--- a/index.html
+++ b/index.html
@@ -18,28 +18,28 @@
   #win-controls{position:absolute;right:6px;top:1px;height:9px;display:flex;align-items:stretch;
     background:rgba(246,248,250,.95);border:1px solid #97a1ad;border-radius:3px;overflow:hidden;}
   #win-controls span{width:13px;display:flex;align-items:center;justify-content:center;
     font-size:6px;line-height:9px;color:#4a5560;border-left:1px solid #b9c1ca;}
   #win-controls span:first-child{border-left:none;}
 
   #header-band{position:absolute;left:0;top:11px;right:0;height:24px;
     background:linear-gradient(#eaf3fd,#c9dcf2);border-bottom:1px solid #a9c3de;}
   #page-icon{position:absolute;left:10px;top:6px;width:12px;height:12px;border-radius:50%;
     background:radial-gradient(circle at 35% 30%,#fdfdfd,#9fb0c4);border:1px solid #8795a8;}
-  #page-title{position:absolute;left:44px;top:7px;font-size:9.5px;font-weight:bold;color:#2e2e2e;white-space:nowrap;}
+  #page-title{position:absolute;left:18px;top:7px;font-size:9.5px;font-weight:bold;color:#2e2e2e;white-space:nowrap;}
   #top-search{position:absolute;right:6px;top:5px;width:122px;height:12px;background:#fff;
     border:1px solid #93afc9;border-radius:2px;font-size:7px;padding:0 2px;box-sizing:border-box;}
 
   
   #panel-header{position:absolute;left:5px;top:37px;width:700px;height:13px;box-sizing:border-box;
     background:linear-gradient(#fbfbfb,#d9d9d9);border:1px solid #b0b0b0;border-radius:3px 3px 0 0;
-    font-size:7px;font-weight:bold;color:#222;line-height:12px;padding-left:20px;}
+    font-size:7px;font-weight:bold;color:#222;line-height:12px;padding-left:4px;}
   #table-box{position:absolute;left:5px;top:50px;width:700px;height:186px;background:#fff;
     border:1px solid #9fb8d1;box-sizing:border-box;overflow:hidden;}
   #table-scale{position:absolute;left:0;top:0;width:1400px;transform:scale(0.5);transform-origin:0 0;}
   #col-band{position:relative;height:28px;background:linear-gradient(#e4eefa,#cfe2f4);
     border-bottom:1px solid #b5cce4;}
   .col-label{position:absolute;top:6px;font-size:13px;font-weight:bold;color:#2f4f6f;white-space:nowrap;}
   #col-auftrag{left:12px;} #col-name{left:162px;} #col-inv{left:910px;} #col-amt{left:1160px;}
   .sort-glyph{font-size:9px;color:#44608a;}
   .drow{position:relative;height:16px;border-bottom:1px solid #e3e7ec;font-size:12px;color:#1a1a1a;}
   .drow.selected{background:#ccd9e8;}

● ● ● ● ●

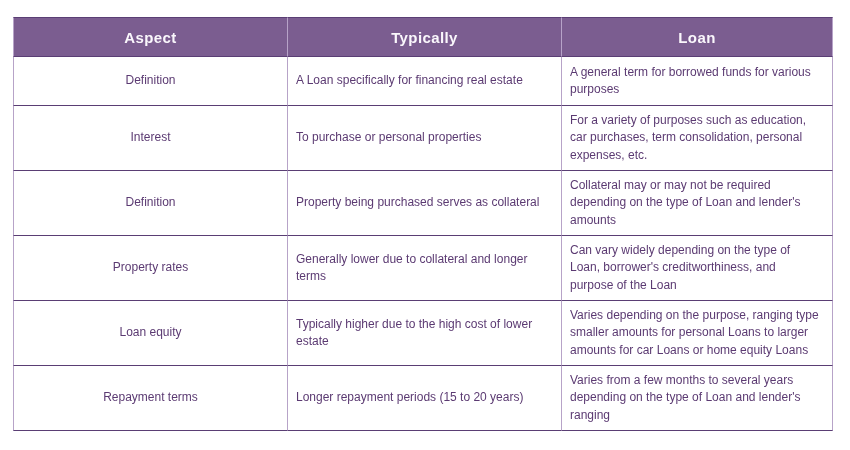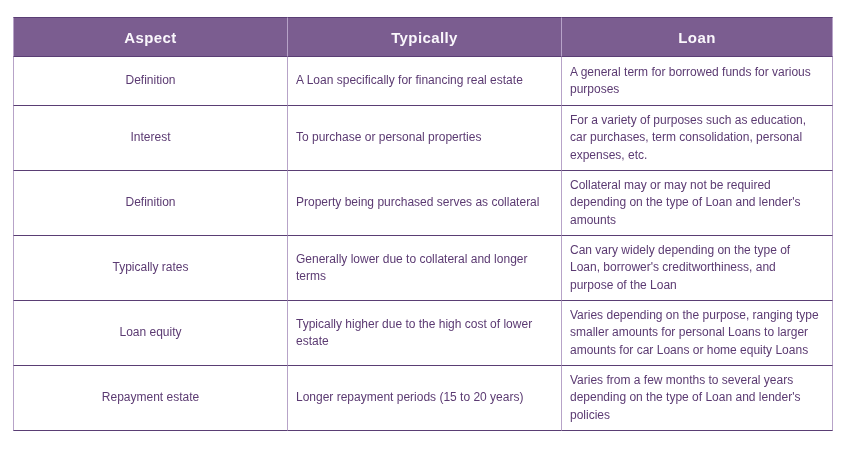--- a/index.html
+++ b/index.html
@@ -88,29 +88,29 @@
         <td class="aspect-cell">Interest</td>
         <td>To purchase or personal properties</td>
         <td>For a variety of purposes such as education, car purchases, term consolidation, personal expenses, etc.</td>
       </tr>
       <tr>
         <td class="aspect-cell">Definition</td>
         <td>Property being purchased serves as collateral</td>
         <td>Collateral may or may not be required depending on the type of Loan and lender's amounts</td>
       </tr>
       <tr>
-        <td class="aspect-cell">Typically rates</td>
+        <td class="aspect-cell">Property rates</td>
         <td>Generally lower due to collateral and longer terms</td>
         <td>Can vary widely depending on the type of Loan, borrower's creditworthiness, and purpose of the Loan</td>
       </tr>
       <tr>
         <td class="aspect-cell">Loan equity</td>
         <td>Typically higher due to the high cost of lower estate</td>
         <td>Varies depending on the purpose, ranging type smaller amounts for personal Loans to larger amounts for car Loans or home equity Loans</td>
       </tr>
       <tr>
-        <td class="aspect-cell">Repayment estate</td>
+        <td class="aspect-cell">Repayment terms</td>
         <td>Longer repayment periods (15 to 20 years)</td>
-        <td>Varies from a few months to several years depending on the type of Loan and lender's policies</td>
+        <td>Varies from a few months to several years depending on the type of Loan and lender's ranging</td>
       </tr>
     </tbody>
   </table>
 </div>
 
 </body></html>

● ● ● ● ●

### [WORK ORDER]
After identifying the lines above that contain "align", copy each one.

### [SOLUTION FOR THIS PROBLEM]
   #win-controls{position:absolute;right:6px;top:1px;height:9px;display:flex;align-items:stretch;
   #win-controls span{width:13px;display:flex;align-items:center;justify-content:center;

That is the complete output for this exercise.